Ergenekon davasında yaklaşık dört yıldır tutuklu olan ve on aydır hücrede tutulan İşçi Partisi Genel Başkanı Doğu Perinçek’e, savunmasında yaptığı konuşmaları nedeniyle açılan beş ayrı davada 16 yıl hapis cezası verildi. Savunmasında yaptığı konuşmalarda cumhurbaşkanı, başbakan, Anayasa Mahkemesi başkanı ile davanın hakim ve savcılarına hakaret ettiği gerekçesiyle, Perinçek’e her birisi için ayrı ayrı ceza verildi. Bu hapis kararlarının tümünün altında yeni HSYK tarafından atanan aynı hakimin imzasının olması ise, bağımsız yargıyı gözler önüne sermektedir. Bundan başka altı ayrı davada, 14 yıldan 26 yıla kadar hapis cezası daha istenmektedir. Buradan çıkan sonuç şudur: Silivri zindanlarında savunma yapmanın bile suç olduğu bir hukuk anlayışı ile karşı karşıyayız. Perinçek ile ilgili bu haberin ulusal basında sadece Ulusal Kanal ve Aydınlık Gazetesi’nde yayınlanması ise, medyanın da kimin elinde olduğunun açık kanıtıdır. Perinçek’in ceza almasıyla ilgili başta siyasiler olmak üzere, hiç kimseden fazla ses çıkmaması ise hem düşündürücü, hem de üzücüdür..

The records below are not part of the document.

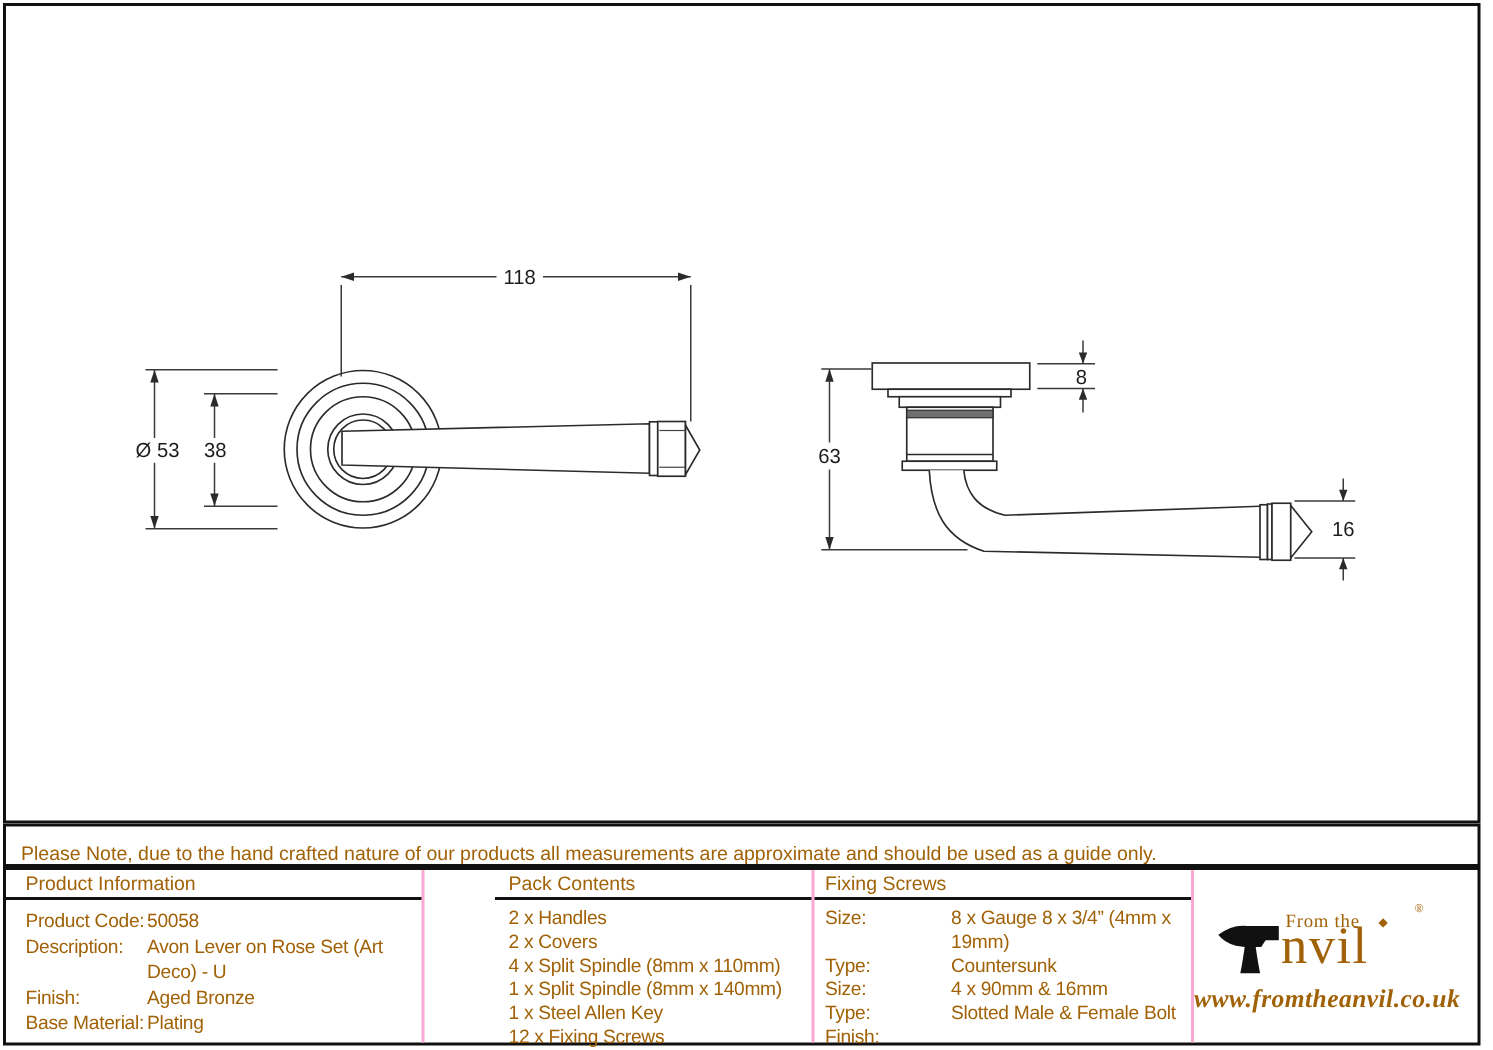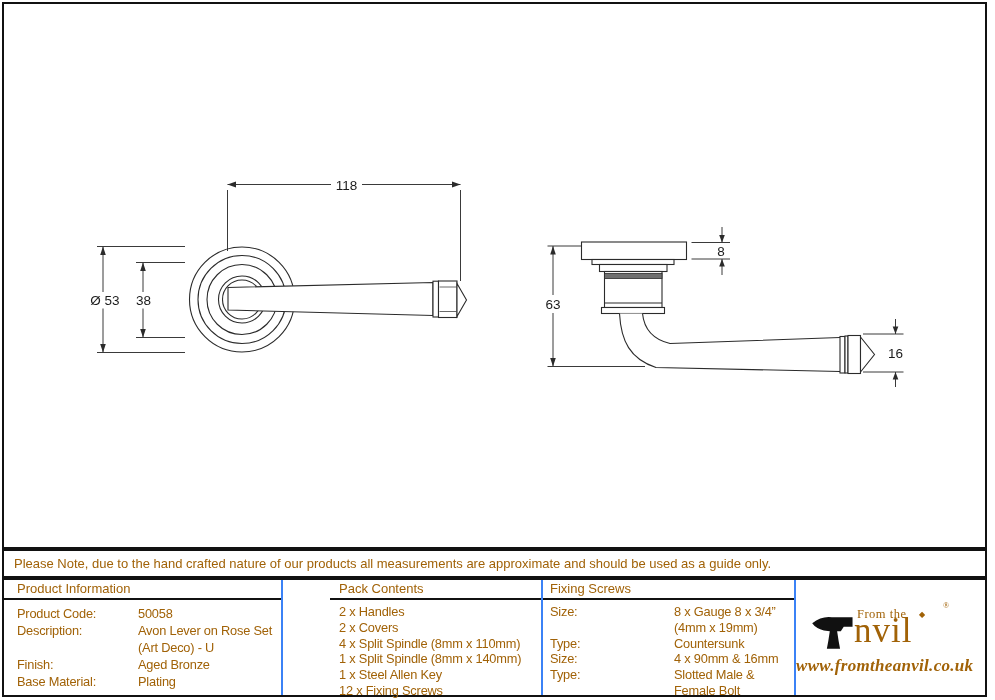"Please Note, due to the" .note-bar { align-items: center -> flex-end }
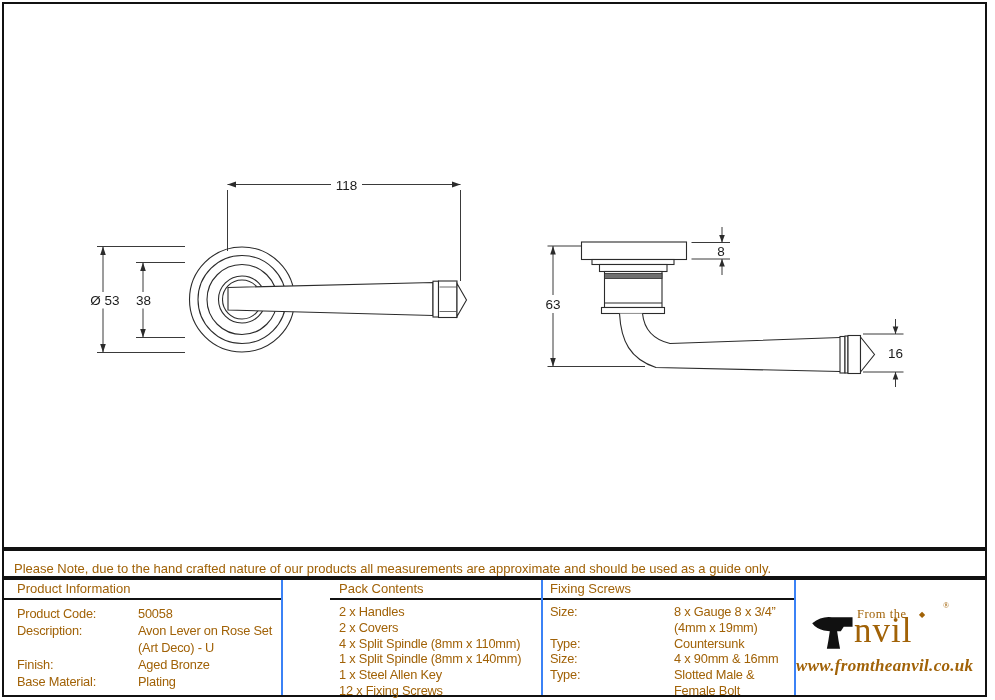"Product Information" .col-divider { border-right: 2px solid #3b82f6 -> 2px solid #f9a8d4 }
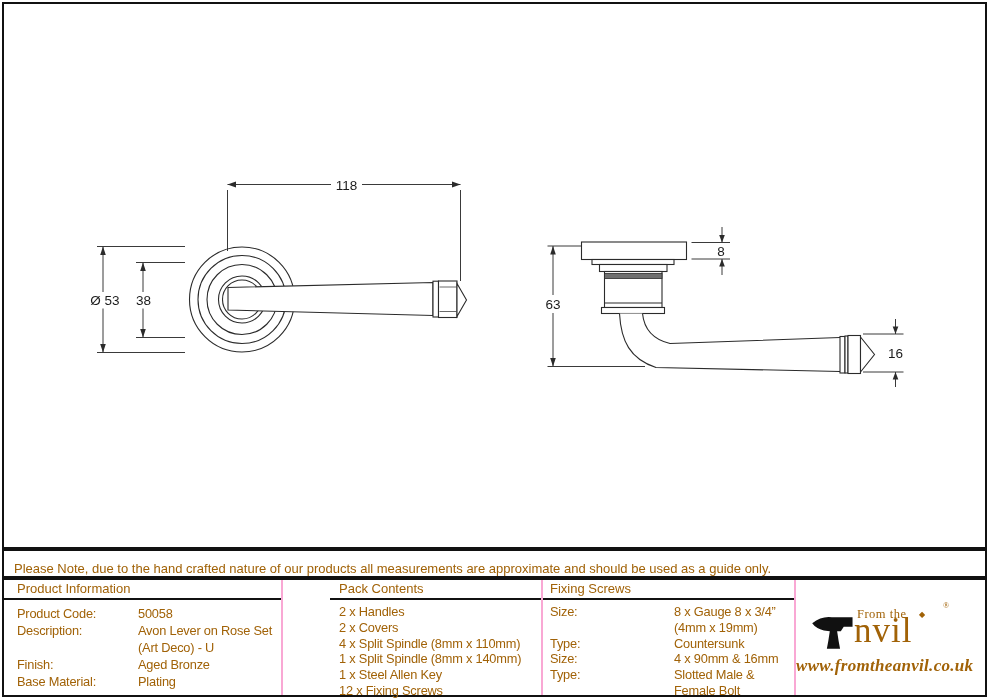"Product Code:" .kv-row { gap: 40px -> none }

Cumhuriyet Halk Partisi Genel Başkanı Kemal Kılıçdaroğlu 9 Kasım 2011 tarihinde Silivri zindanında yaptığı konuşmada; “Onlara yargıç demeyi içime sindiremiyorum. Burada, önyargılı yargıçların, hükümetin emrindeki yargıçların sadece oynadıkları bir tiyatro. Burası Silivri Toplama Kampı” dedi. Kılıçdaroğlu’nun bu açıklamaları üzerine Silivri Cumhuriyet Başsavcılığı tarafından “adil yargılamayı etkilemeye teşebbüs etmek” ve “kurum halinde çalışan kamu görevlisine görevinden dolayı hakaret etmek” suçlarından başlatılan soruşturma kapsamında, milletvekilliği dokunulmazlığının kaldırılması için altı yıl hapis cezası içeren fezleke hazırlandı.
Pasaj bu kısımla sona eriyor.